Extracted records
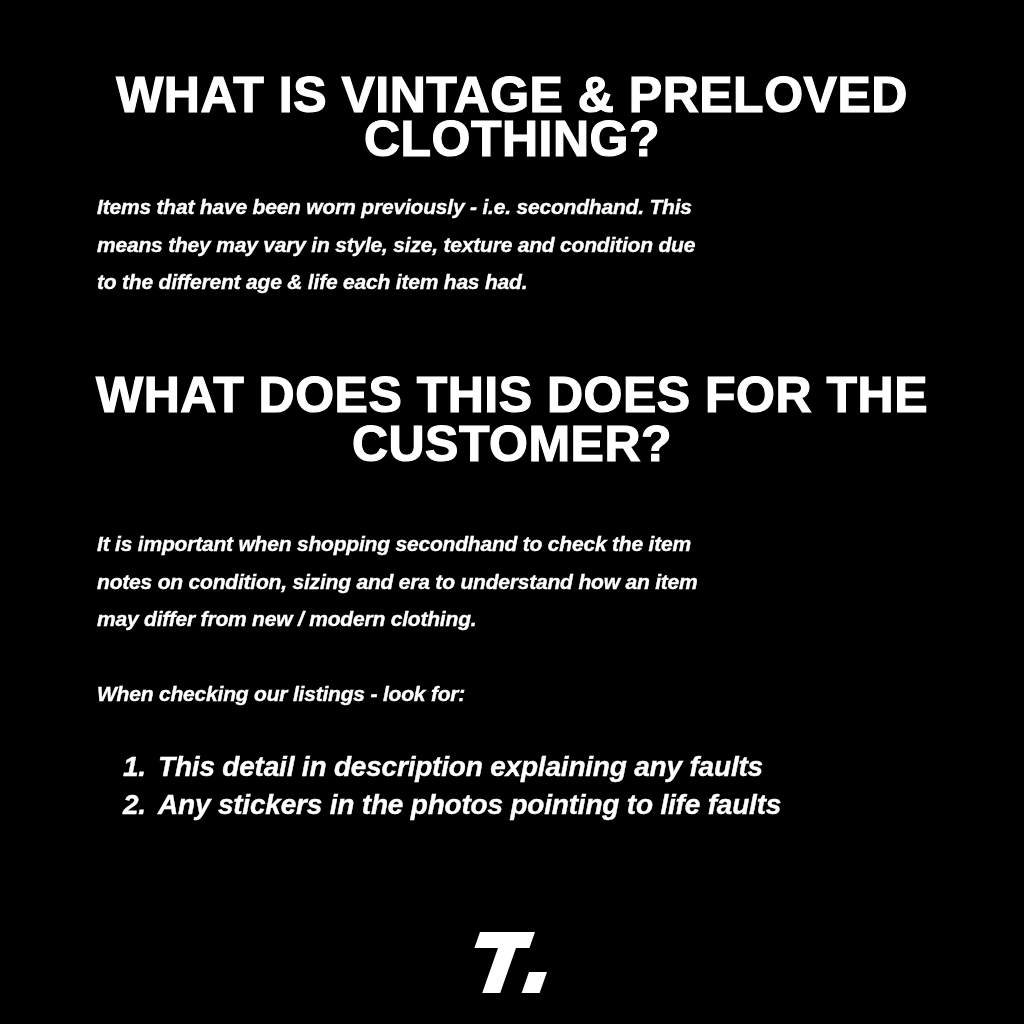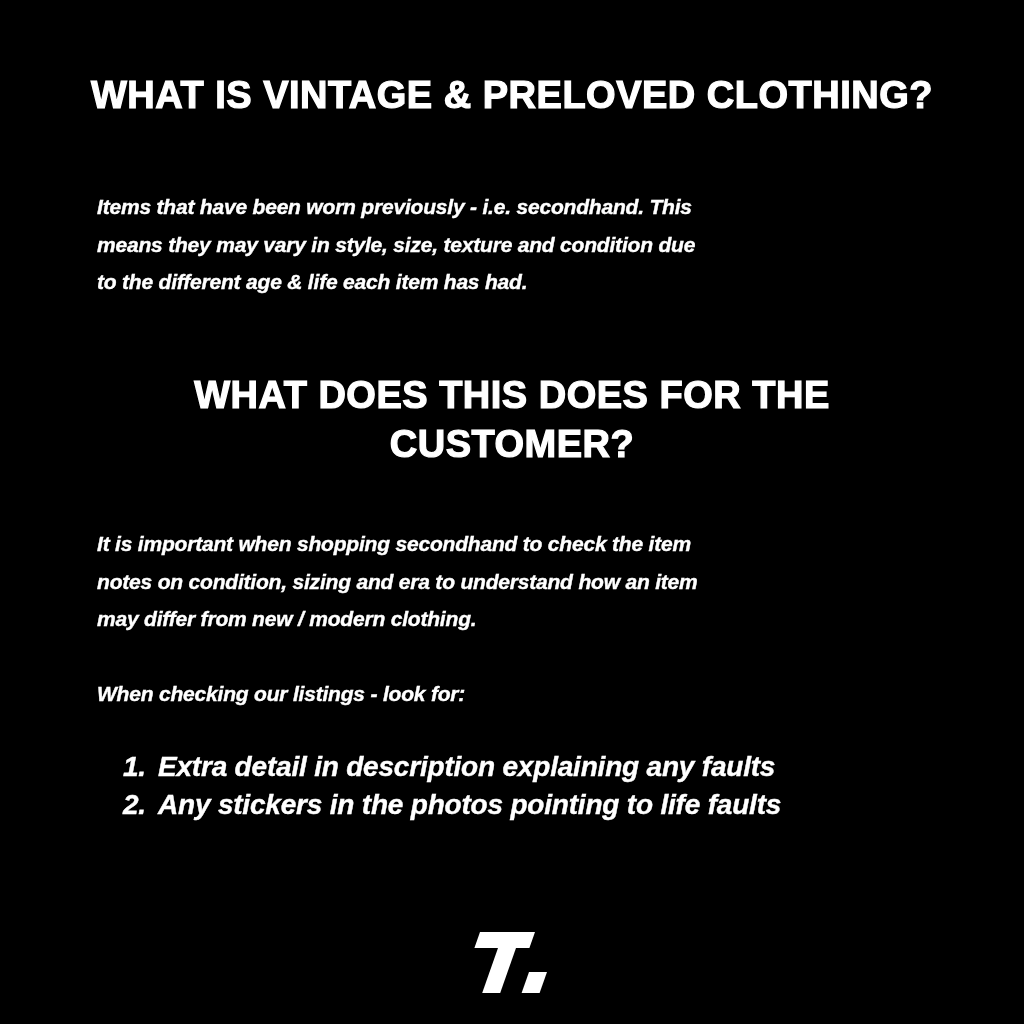--- a/index.html
+++ b/index.html
@@ -14,21 +14,21 @@
     background: #000000;
     color: #ffffff;
     font-family: "Liberation Sans", sans-serif;
     overflow: hidden;
   }
   .heading {
     position: absolute;
     left: 0;
     width: 1024px;
     font-weight: 700;
-    font-size: 38px;
+    font-size: 50px;
     line-height: 44px;
     letter-spacing: 0.5px;
     text-align: center;
     white-space: pre-line;
     -webkit-text-stroke: 1.2px #ffffff;
   }
   .heading-1 { top: 73px; }
   .heading-2 { top: 371px; line-height: 49px; }
   .para {
     position: absolute;
@@ -89,21 +89,21 @@
 
   <div class="para para-2">It is important when shopping secondhand to check the item
 notes on condition, sizing and era to understand how an item
 may differ from new / modern clothing.</div>
 
   <div class="para para-3">When checking our listings - look for:</div>
 
   <div class="checklist">
     <div class="checklist-item">
       <span class="checklist-number">1.</span>
-      <span class="checklist-text">Extra detail in description explaining any faults</span>
+      <span class="checklist-text">This detail in description explaining any faults</span>
     </div>
     <div class="checklist-item">
       <span class="checklist-number">2.</span>
       <span class="checklist-text">Any stickers in the photos pointing to life faults</span>
     </div>
   </div>
 
   <div class="logo">
     <svg width="74" height="62" viewBox="0 0 74 62" role="img" aria-label="T.">
       <polygon points="6,0 61,0 55.4,16 0.4,16" fill="#ffffff"></polygon>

Instructions for the task
Every line above should be transcribed word for word; leave the pictures out.

Answer section
--- a/index.html
+++ b/index.html
@@ -14,21 +14,21 @@
     background: #000000;
     color: #ffffff;
     font-family: "Liberation Sans", sans-serif;
     overflow: hidden;
   }
   .heading {
     position: absolute;
     left: 0;
     width: 1024px;
     font-weight: 700;
-    font-size: 38px;
+    font-size: 50px;
     line-height: 44px;
     letter-spacing: 0.5px;
     text-align: center;
     white-space: pre-line;
     -webkit-text-stroke: 1.2px #ffffff;
   }
   .heading-1 { top: 73px; }
   .heading-2 { top: 371px; line-height: 49px; }
   .para {
     position: absolute;
@@ -89,21 +89,21 @@
 
   <div class="para para-2">It is important when shopping secondhand to check the item
 notes on condition, sizing and era to understand how an item
 may differ from new / modern clothing.</div>
 
   <div class="para para-3">When checking our listings - look for:</div>
 
   <div class="checklist">
     <div class="checklist-item">
       <span class="checklist-number">1.</span>
-      <span class="checklist-text">Extra detail in description explaining any faults</span>
+      <span class="checklist-text">This detail in description explaining any faults</span>
     </div>
     <div class="checklist-item">
       <span class="checklist-number">2.</span>
       <span class="checklist-text">Any stickers in the photos pointing to life faults</span>
     </div>
   </div>
 
   <div class="logo">
     <svg width="74" height="62" viewBox="0 0 74 62" role="img" aria-label="T.">
       <polygon points="6,0 61,0 55.4,16 0.4,16" fill="#ffffff"></polygon>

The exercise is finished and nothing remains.